I'm using this.client.setDefaultConsumeTimeout(0); and I have a loop that calls client.consume(1, (err, messages) => {...}) in a loop until a set bulk size (1,000) is reached (due to #262).
When the bulk size is reached I await the processing of the bulk before entering the consume loop again. This is why I use such a high value for max.poll.interval.ms. Otherwise my consumer would encounter Local: Maximum application poll interval (max.poll.interval.ms) exceeded while it is properly processing messages.

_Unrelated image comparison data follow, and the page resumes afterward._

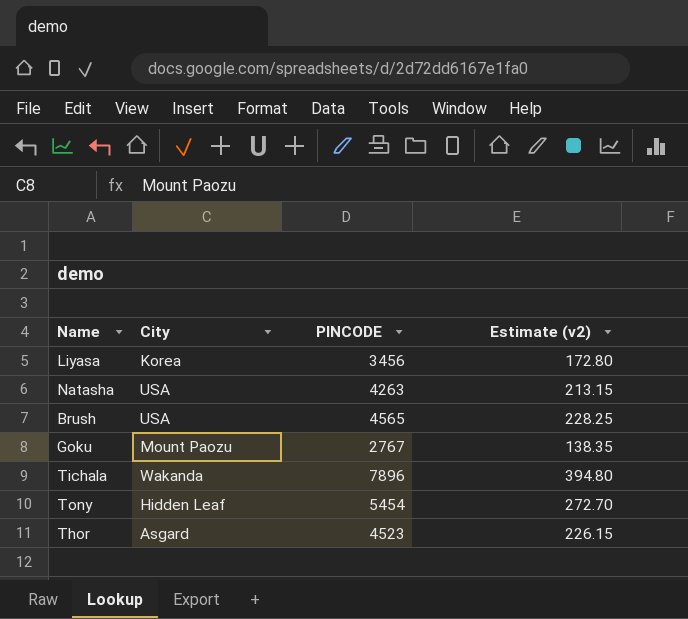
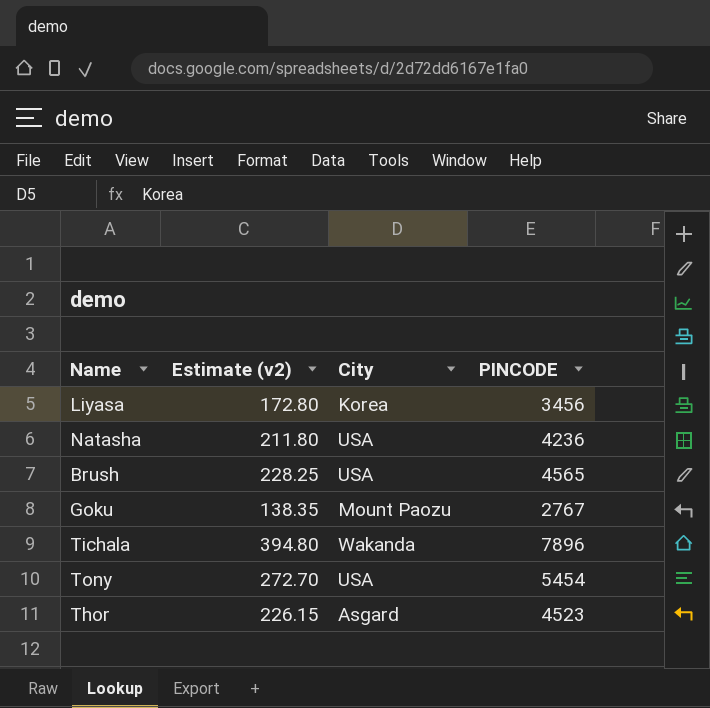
column Estimate (v2) | position: 4 -> 2
Natasha | Estimate (v2): 213.15 -> 211.80
Natasha | PINCODE: 4263 -> 4236
Tony | City: Hidden Leaf -> USA

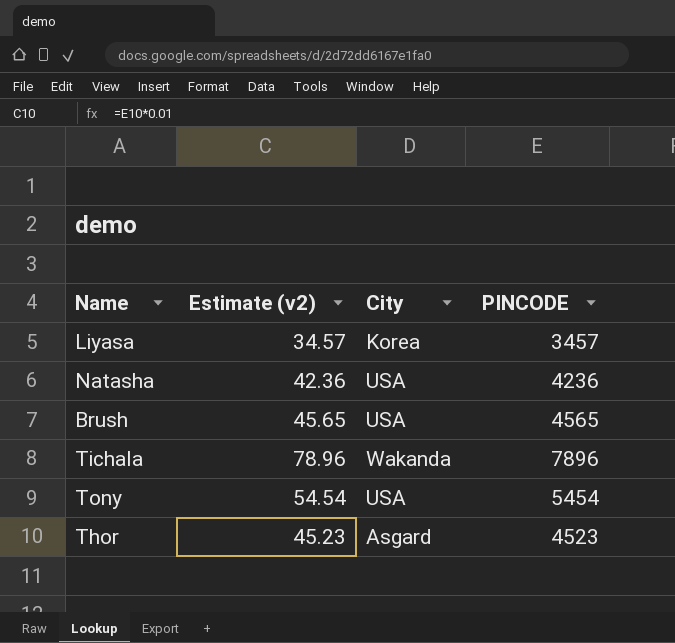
column Estimate (v2) | formula: [PINCODE] * 0.05 -> [PINCODE] * 0.01
row Goku: 138.35 | Mount Paozu | 2767 -> none
Liyasa | PINCODE: 3456 -> 3457

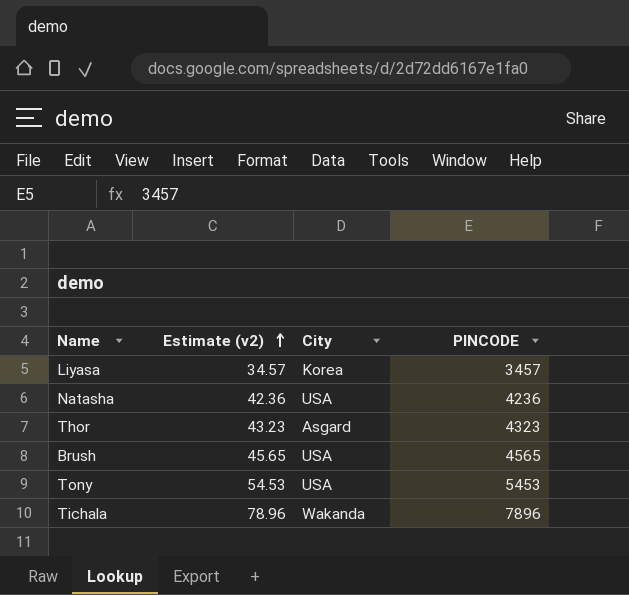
row order: none -> Estimate (v2) ascending
Thor | Estimate (v2): 45.23 -> 43.23
Thor | PINCODE: 4523 -> 4323
Tony | Estimate (v2): 54.54 -> 54.53
Tony | PINCODE: 5454 -> 5453

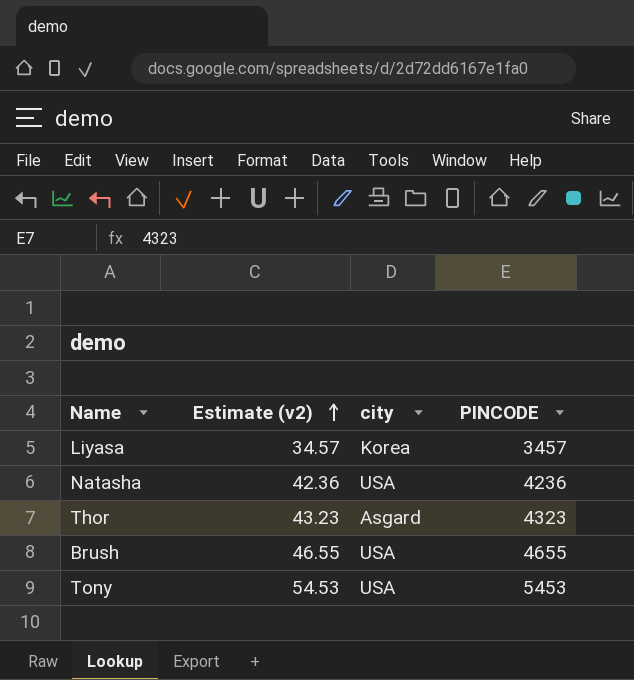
column name: City -> city
row Tichala: 78.96 | Wakanda | 7896 -> none
Brush | Estimate (v2): 45.65 -> 46.55
Brush | PINCODE: 4565 -> 4655

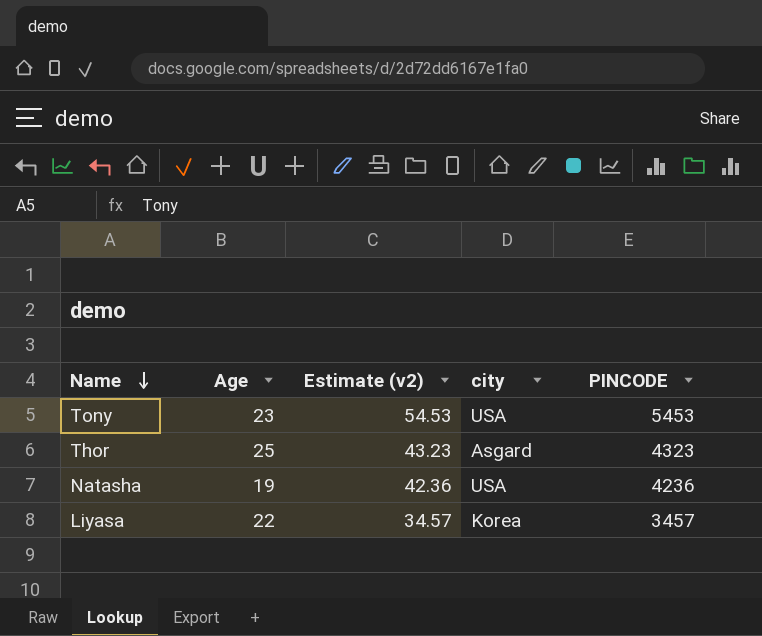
row order: Estimate (v2) ascending -> Name descending
column Age | position: none -> 2
row Brush: 46.55 | USA | 4655 -> none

I have 30 processes consuming from a topic with 30 partitions.
Problem:
I was deploying new code (unrelated to this problem) to my consumers using a rolling deployment strategy. During the deployment 2 new (with the new code) consumers got assigned 1 partition each and started working on messages that took a long time to process (220s and 430s). They seem to have missed one rebalance event and didn't rejoin the group like the other 28 new consumers. After they finished processing the messages they rejoined the group, but were assigned all of the partitions (each consumer got 15 partitions). I encountered this problem on every other deploy (likely related to whether a message with long processing time was being consumed at the time).
Is the rebalance process dependent on calling consume? Is this a bug in the library, or is this a necessary evil related to setting max.poll.interval.ms to a high value? I can provide some debug logs if necessary.